ABOUT THIS TASK:
If a line of the data contains the word "already", it is counted; report how many such lines there are and nothing else.

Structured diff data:
=== Begin Enclosure ===

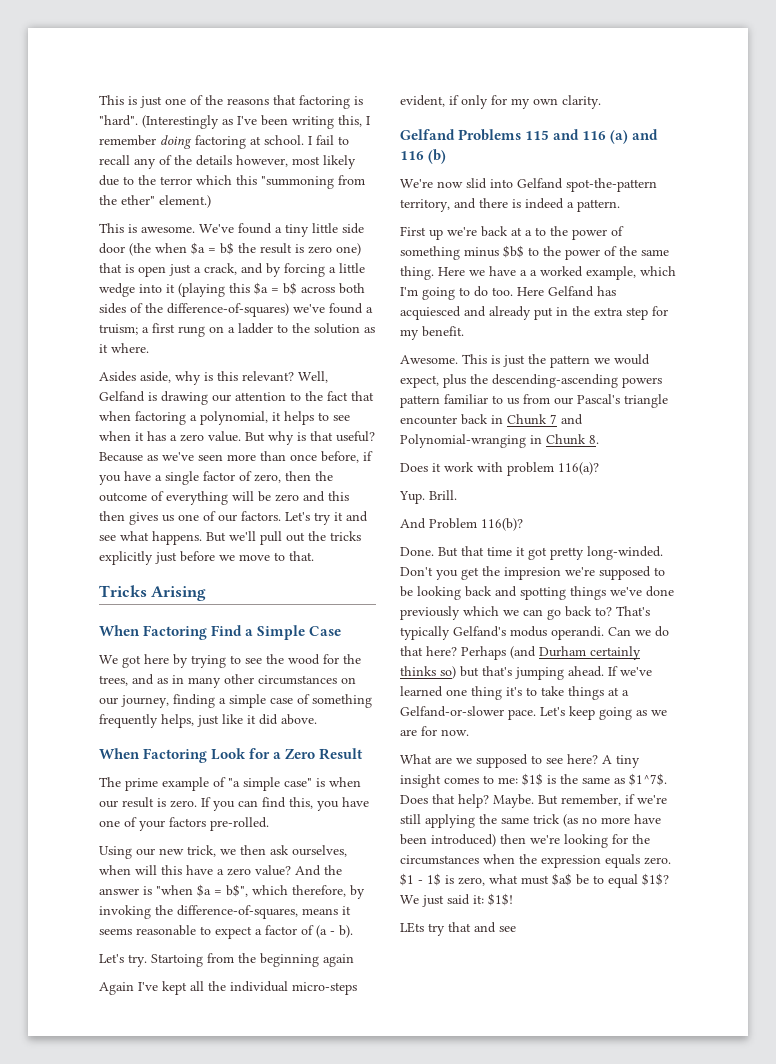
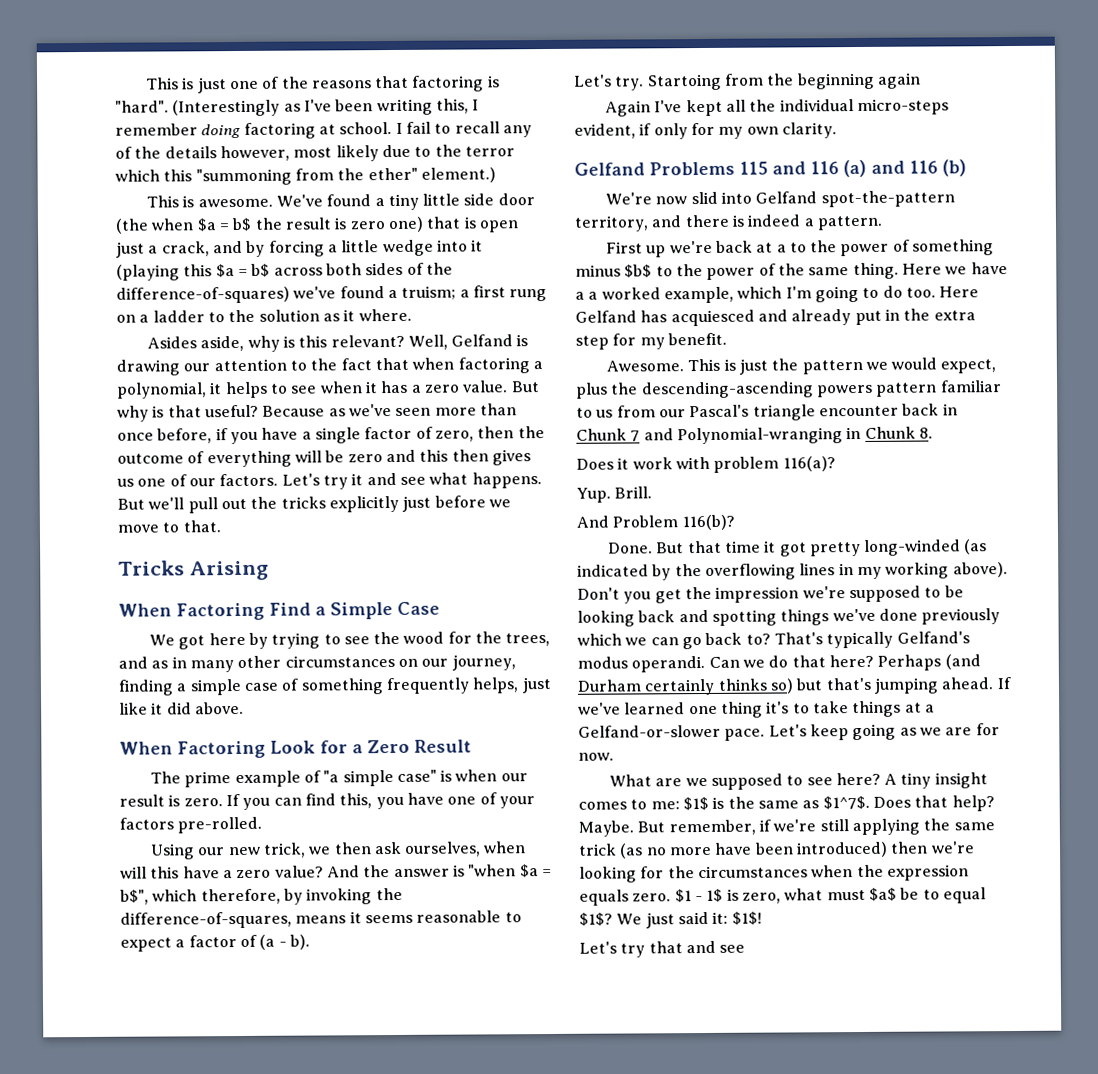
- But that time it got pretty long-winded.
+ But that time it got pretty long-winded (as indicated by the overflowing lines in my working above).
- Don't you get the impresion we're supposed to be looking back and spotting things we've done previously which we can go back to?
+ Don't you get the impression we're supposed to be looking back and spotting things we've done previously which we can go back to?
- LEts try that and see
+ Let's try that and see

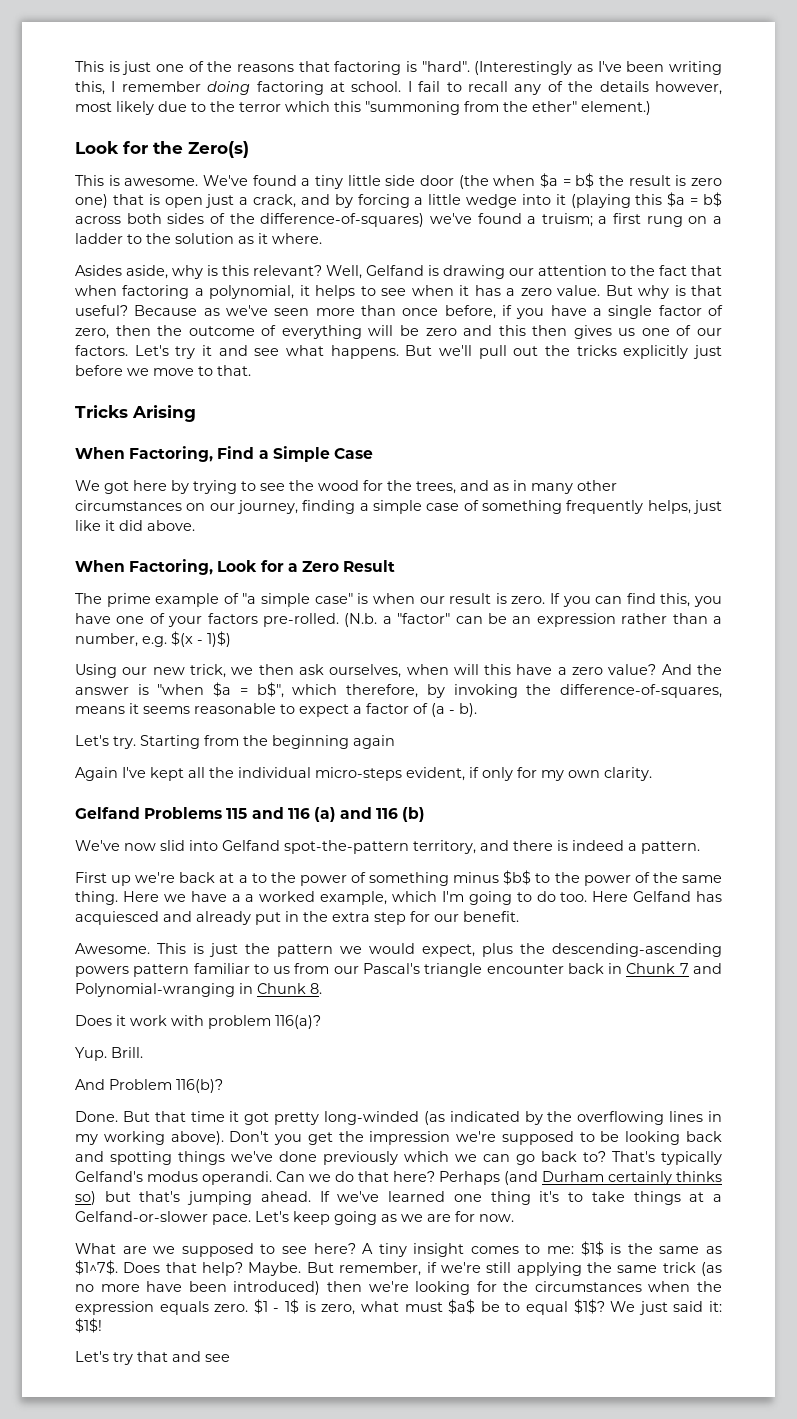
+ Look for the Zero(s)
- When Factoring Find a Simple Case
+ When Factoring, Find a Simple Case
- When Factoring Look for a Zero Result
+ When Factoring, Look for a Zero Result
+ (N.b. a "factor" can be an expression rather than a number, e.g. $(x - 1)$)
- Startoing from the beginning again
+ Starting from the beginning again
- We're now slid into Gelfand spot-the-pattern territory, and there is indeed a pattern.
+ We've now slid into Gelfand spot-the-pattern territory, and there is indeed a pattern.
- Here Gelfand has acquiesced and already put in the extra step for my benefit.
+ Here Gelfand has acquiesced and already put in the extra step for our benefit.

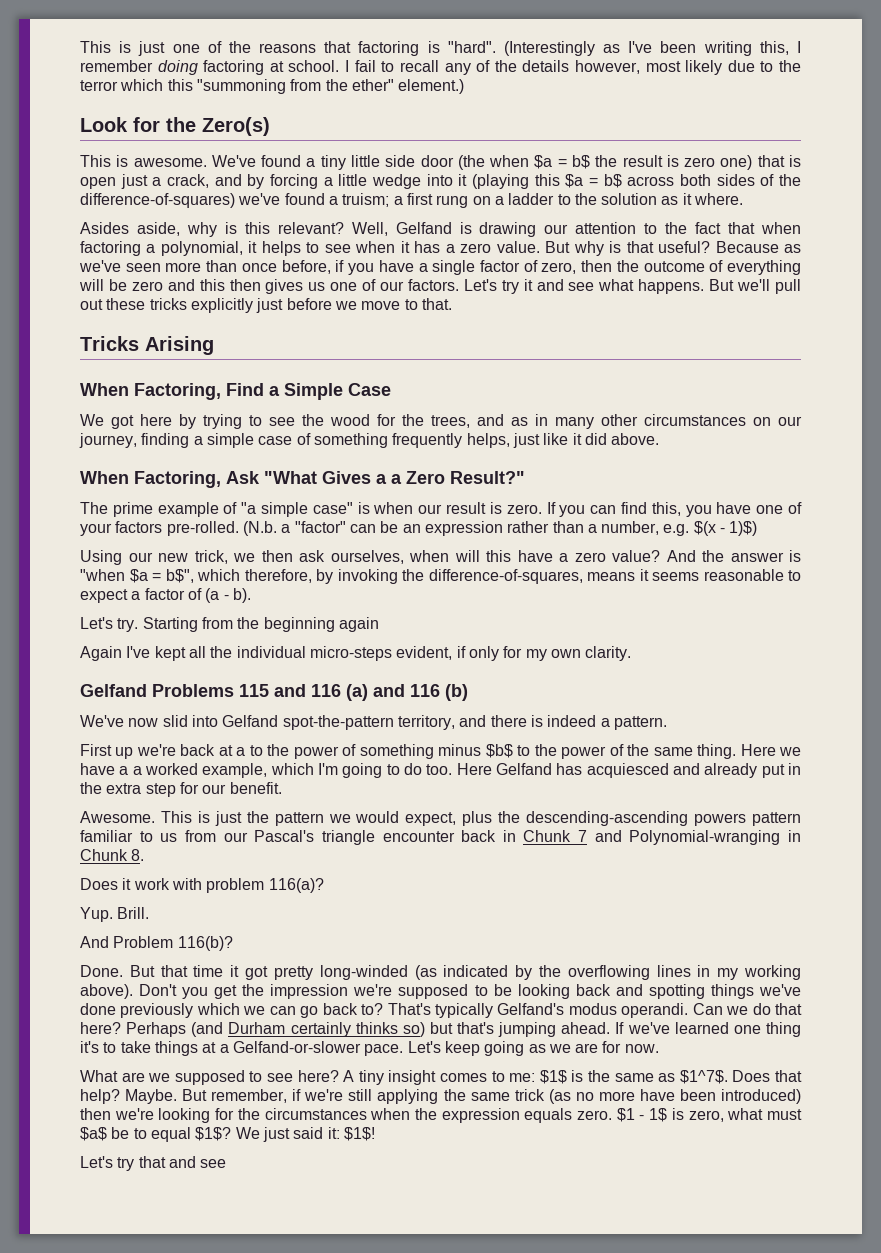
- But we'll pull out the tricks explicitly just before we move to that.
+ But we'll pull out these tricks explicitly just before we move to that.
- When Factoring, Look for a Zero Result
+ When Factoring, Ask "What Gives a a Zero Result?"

=== End Enclosure ===
=== Begin Enclosure ===

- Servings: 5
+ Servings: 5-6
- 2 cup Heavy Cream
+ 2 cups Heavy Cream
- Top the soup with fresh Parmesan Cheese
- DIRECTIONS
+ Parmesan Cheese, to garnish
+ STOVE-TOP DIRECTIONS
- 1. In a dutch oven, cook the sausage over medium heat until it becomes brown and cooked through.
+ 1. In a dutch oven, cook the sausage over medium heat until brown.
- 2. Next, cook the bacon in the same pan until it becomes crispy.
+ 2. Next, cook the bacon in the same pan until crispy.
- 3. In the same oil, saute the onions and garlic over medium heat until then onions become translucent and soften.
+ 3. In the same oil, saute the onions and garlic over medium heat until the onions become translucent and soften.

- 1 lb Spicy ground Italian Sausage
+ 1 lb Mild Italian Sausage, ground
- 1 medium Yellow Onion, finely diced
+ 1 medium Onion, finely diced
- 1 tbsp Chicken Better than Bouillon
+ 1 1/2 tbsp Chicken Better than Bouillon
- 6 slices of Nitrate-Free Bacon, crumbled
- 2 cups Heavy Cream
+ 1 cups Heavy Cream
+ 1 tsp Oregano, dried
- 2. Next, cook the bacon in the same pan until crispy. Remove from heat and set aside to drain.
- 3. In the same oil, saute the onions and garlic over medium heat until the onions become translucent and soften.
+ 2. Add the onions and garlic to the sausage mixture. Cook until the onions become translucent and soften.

=== End Enclosure ===

ANSWER TO THE PROBLEM:
2